* Action item:
Print each line once more, unchanged, from the line holding "time and leading players." to the end of the listing below.

* Information:
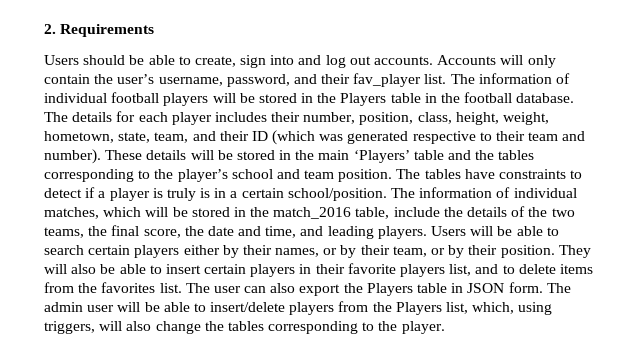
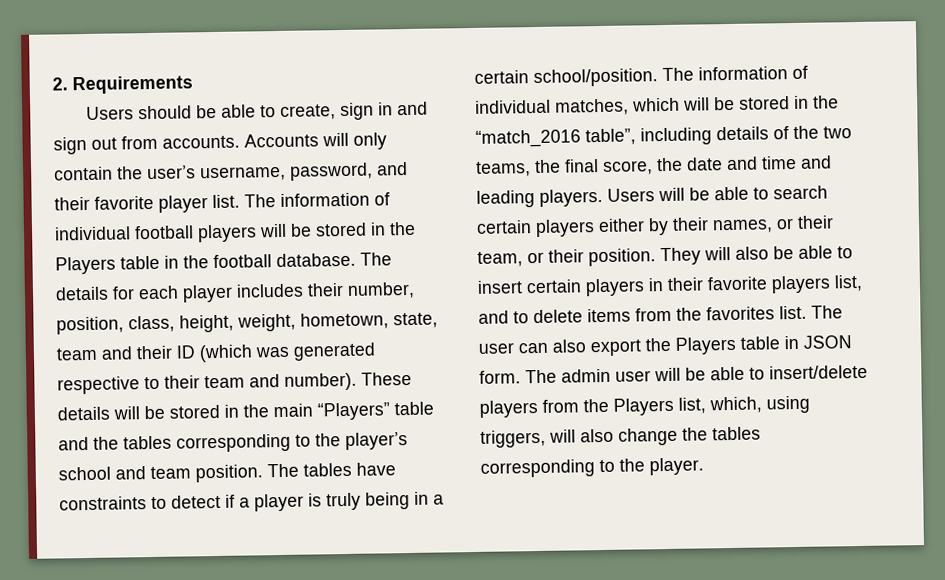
- Users should be able to create, sign into and log out accounts.
+ Users should be able to create, sign in and sign out from accounts.
- Accounts will only contain the user’s username, password, and their fav_player list.
+ Accounts will only contain the user’s username, password, and their favorite player list.
- The details for each player includes their number, position, class, height, weight, hometown, state, team, and their ID (which was generated respective to their team and number).
+ The details for each player includes their number, position, class, height, weight, hometown, state, team and their ID (which was generated respective to their team and number).
- These details will be stored in the main ‘Players’ table and the tables corresponding to the player’s school and team position.
+ These details will be stored in the main “Players” table and the tables corresponding to the player’s school and team position.
- The tables have constraints to detect if a player is truly is in a certain school/position.
+ The tables have constraints to detect if a player is truly being in a certain school/position.
- The information of individual matches, which will be stored in the match_2016 table, include the details of the two teams, the final score, the date and time, and leading players.
+ The information of individual matches, which will be stored in the “match_2016 table”, including details of the two teams, the final score, the date and time and leading players.
- Users will be able to search certain players either by their names, or by their team, or by their position.
+ Users will be able to search certain players either by their names, or their team, or their position.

* Solution:
+ The information of individual matches, which will be stored in the “match_2016 table”, including details of the two teams, the final score, the date and time and leading players.
- Users will be able to search certain players either by their names, or by their team, or by their position.
+ Users will be able to search certain players either by their names, or their team, or their position.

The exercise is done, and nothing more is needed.